Thursday, June 27, 2002

 
Production Matters. The most critical phase in a systems life cycle is the transition to production. Done wrong and all of the work performed in the requirements, design and development phases count for very little, no matter how well the work was managed and how mature the processes. A book that specifically addresses this make-or-break event is The Unified Process Transition and Production Phases. In the Unified Process (or any systems life cycle) the milestones/phases up to transition are well documented, but these represent the tip of the iceberg with respect to determining project success and total cost of ownership. This unique book examines the transition and production support requirements, addressing some of the deficiencies in the Unified Process (production support is all but ignored), and can be applied to other development life cycle models, nearly all of which have the same blind spots.

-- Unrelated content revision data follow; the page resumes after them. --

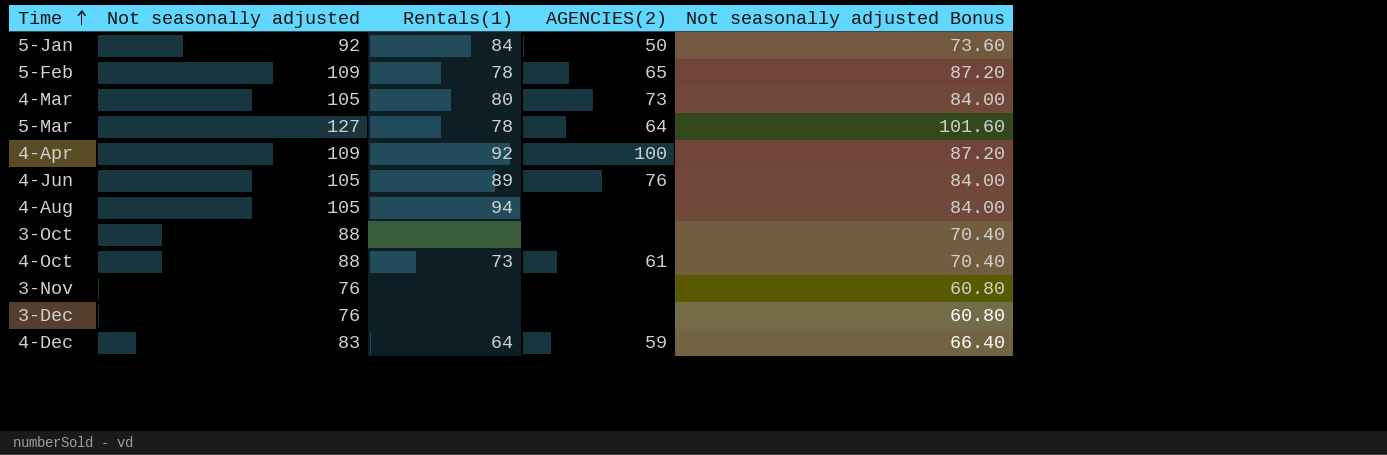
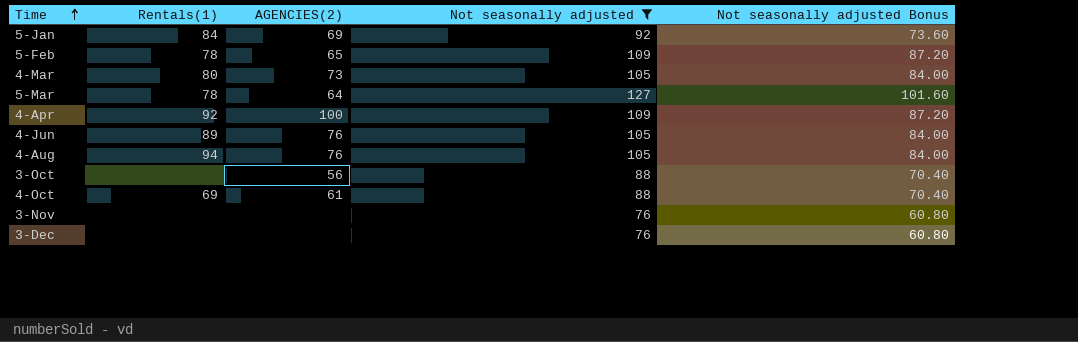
filter: none -> Not seasonally adjusted != 83
column Not seasonally adjusted | position: 2 -> 4
5-Jan | AGENCIES(2): 50 -> 69
4-Aug | AGENCIES(2): none -> 76
3-Oct | AGENCIES(2): none -> 56
4-Oct | Rentals(1): 73 -> 69

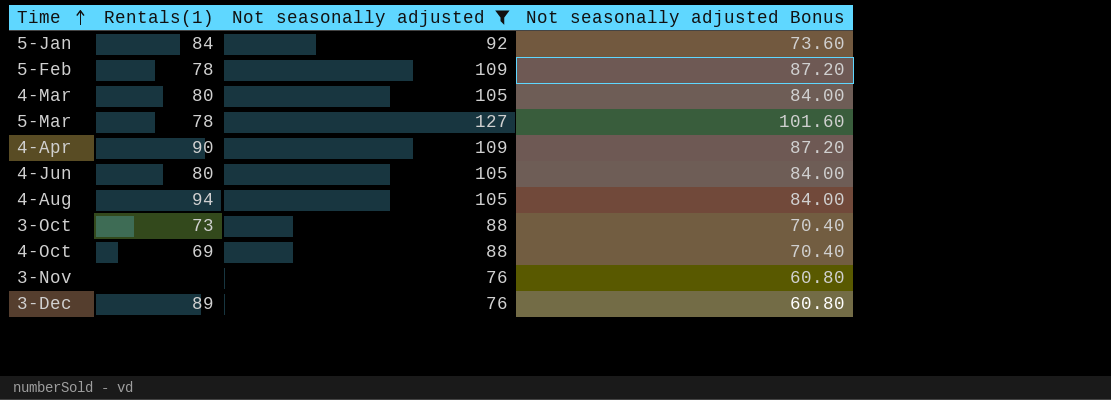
column AGENCIES(2) | position: 3 -> none
4-Apr | Rentals(1): 92 -> 90
4-Jun | Rentals(1): 89 -> 80
3-Oct | Rentals(1): none -> 73
3-Dec | Rentals(1): none -> 89

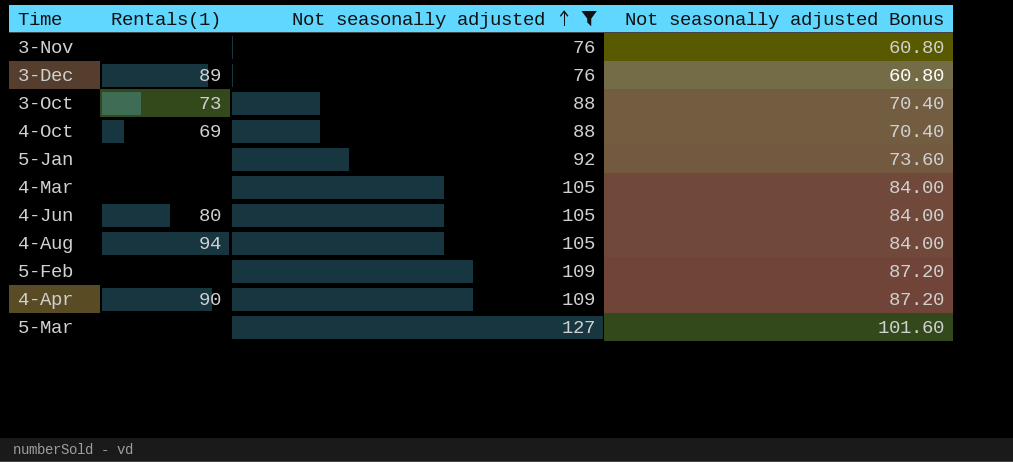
row order: Time ascending -> Not seasonally adjusted ascending
5-Jan | Rentals(1): 84 -> none
4-Mar | Rentals(1): 80 -> none
5-Feb | Rentals(1): 78 -> none
5-Mar | Rentals(1): 78 -> none

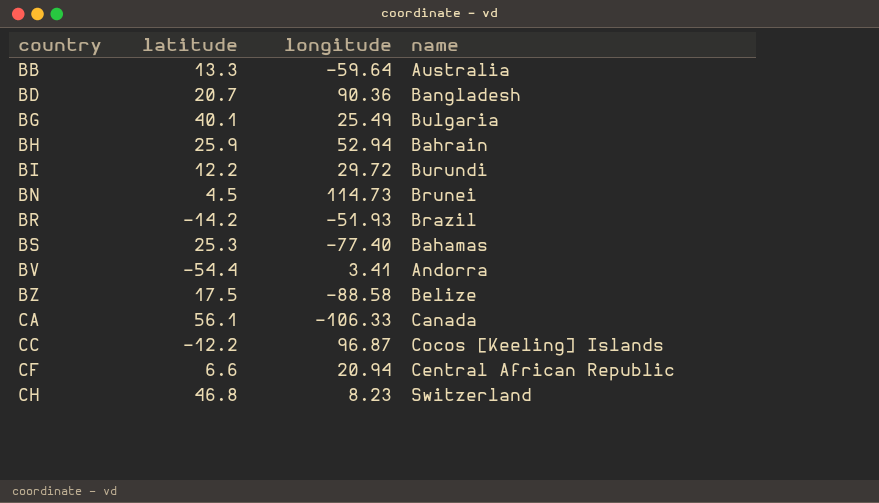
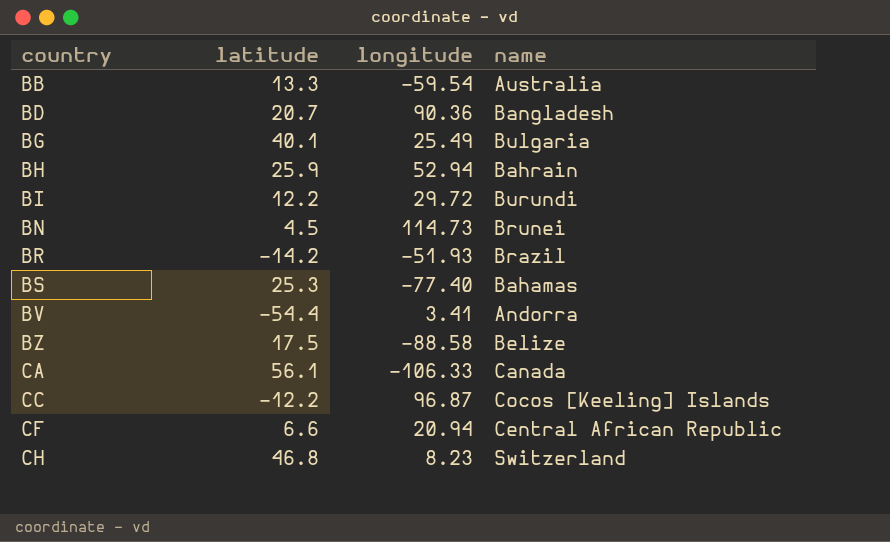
BB | longitude: -59.64 -> -59.54

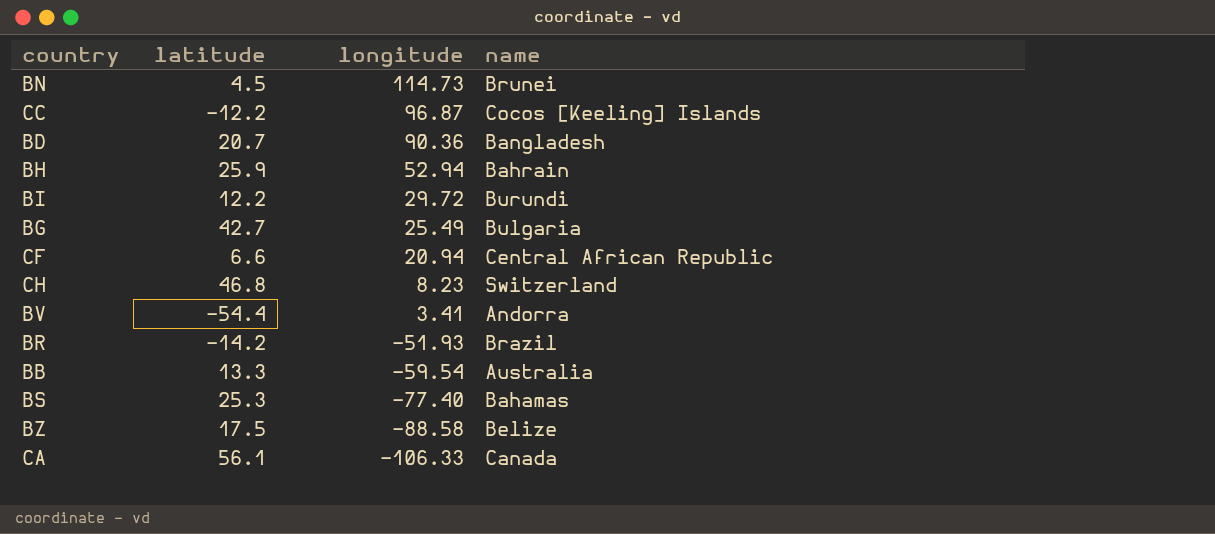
row order: country ascending -> longitude descending
BG | latitude: 40.1 -> 42.7

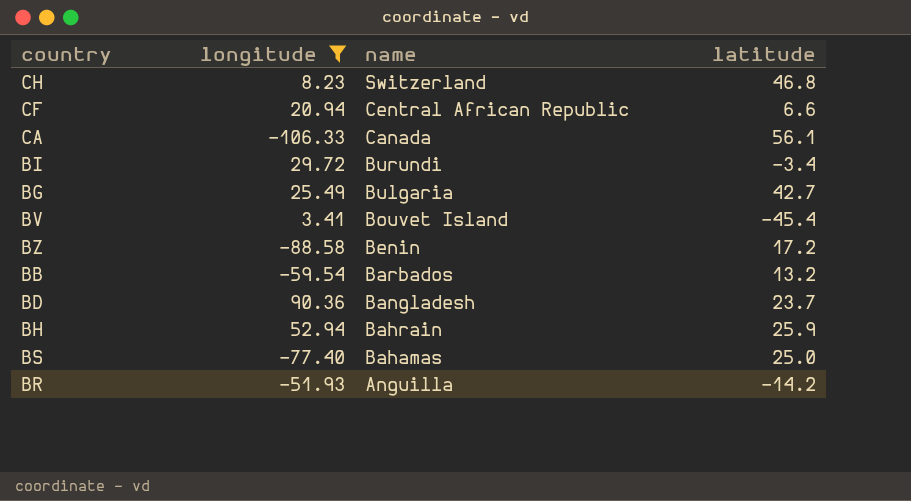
filter: none -> longitude <= 90.36
row order: longitude descending -> name descending
column latitude | position: 2 -> 4
BI | latitude: 12.2 -> -3.4
BV | name: Andorra -> Bouvet Island
BV | latitude: -54.4 -> -45.4
BZ | name: Belize -> Benin
BZ | latitude: 17.5 -> 17.2
BB | name: Australia -> Barbados
BB | latitude: 13.3 -> 13.2
BD | latitude: 20.7 -> 23.7
BS | latitude: 25.3 -> 25.0
BR | name: Brazil -> Anguilla

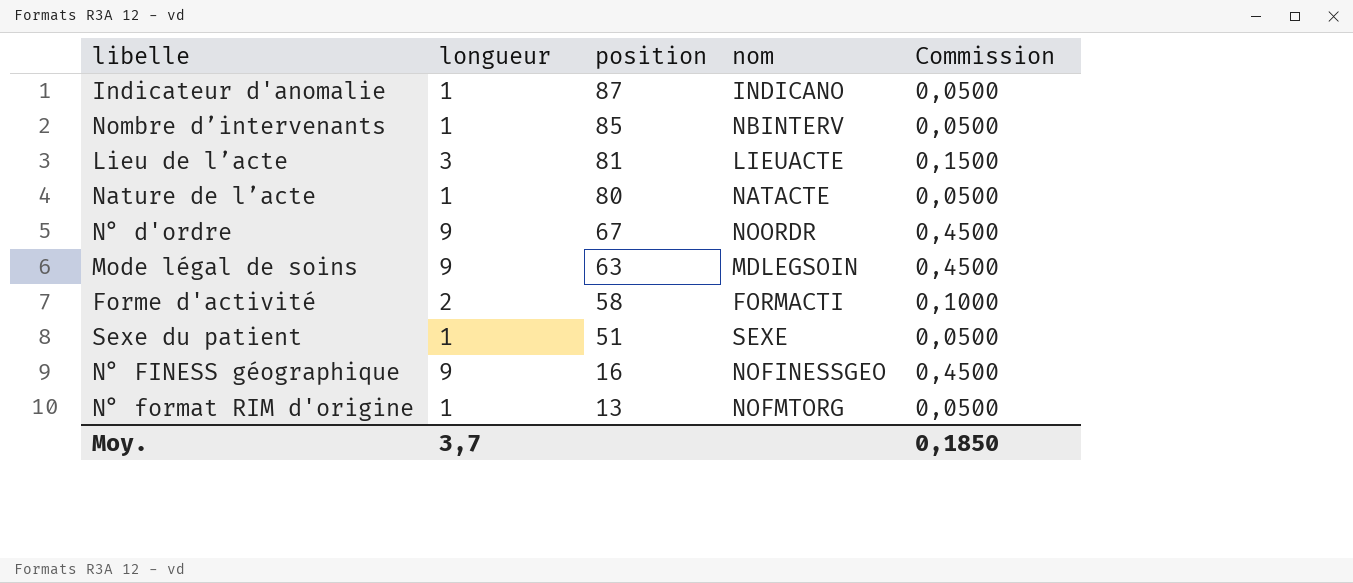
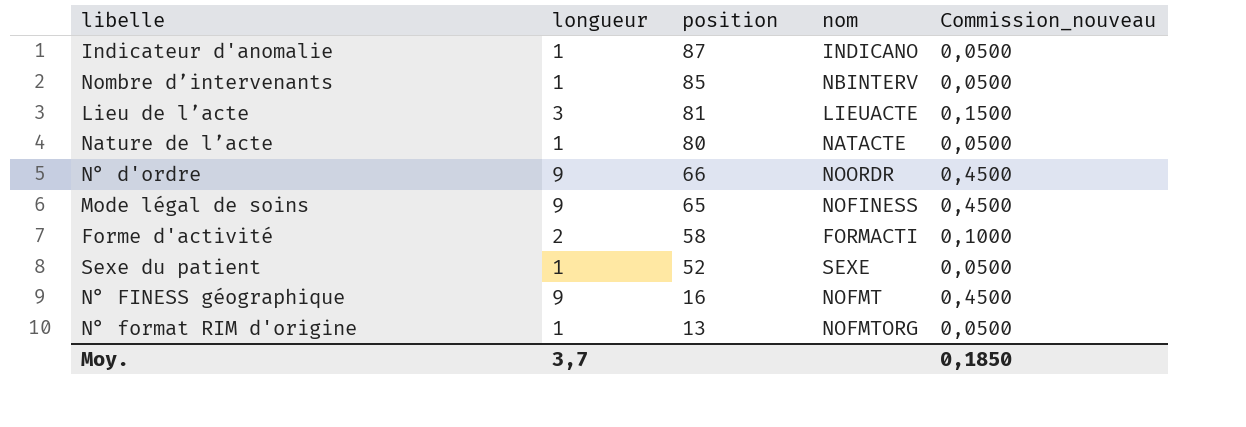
column name: Commission -> Commission_nouveau
N° d'ordre | position: 67 -> 66
Mode légal de soins | position: 63 -> 65
Mode légal de soins | nom: MDLEGSOIN -> NOFINESS
Sexe du patient | position: 51 -> 52
N° FINESS géographique | nom: NOFINESSGEO -> NOFMT

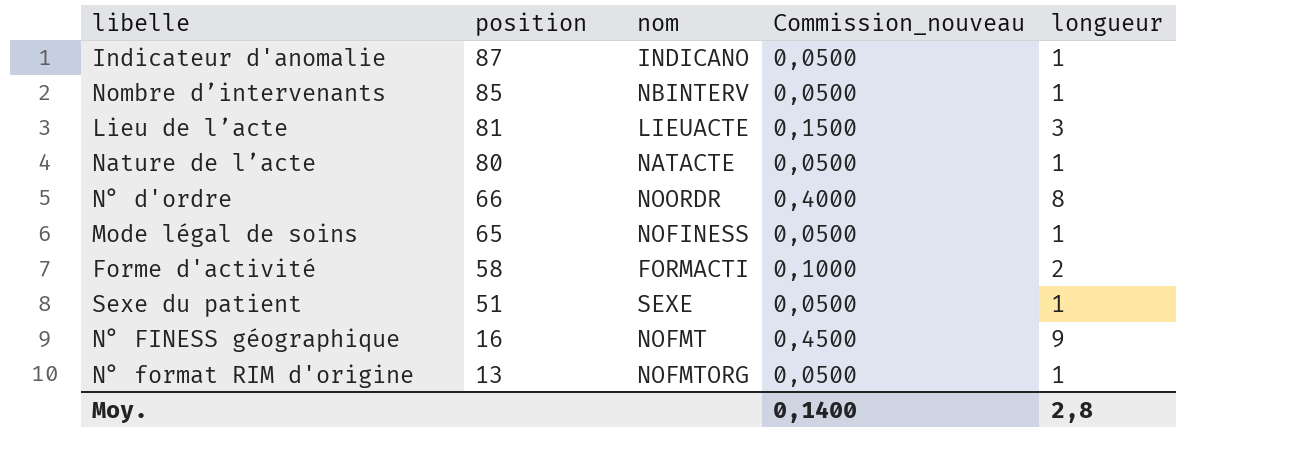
column longueur | position: 2 -> 5
N° d'ordre | Commission_nouveau: 0,4500 -> 0,4000
N° d'ordre | longueur: 9 -> 8
Mode légal de soins | Commission_nouveau: 0,4500 -> 0,0500
Mode légal de soins | longueur: 9 -> 1
Sexe du patient | position: 52 -> 51
Moy. | Commission_nouveau: 0,1850 -> 0,1400
Moy. | longueur: 3,7 -> 2,8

Many of the ideas and the approach for this book were born in the author's earlier book, More Process Patterns, which examined the very transition and support requirements in a more generic manner. In fact this book, like the earlier one, is a collection of best practice patterns that cover the transition and production milestones. After an introduction that explains the rationale and approach, the book covers the workflows and patterns in the sequence in which they will occur: testing, deployment and environment, operations and support, project management and infrastructure management.

What makes this book important is that it extends the Unified Process to include the key milestones that account for cost and quality, and goes into great detail about what is required and how to avoid failure. If you work in operations and support you will find the material in this book invaluable - you should also buy copies for key members of the project team that is delivering your system so they have an understanding of and appreciation for the task of supporting their creation. While this book will obviously benefit shops that employ the Unified Process, the information and workflows are equally useful in any development approach.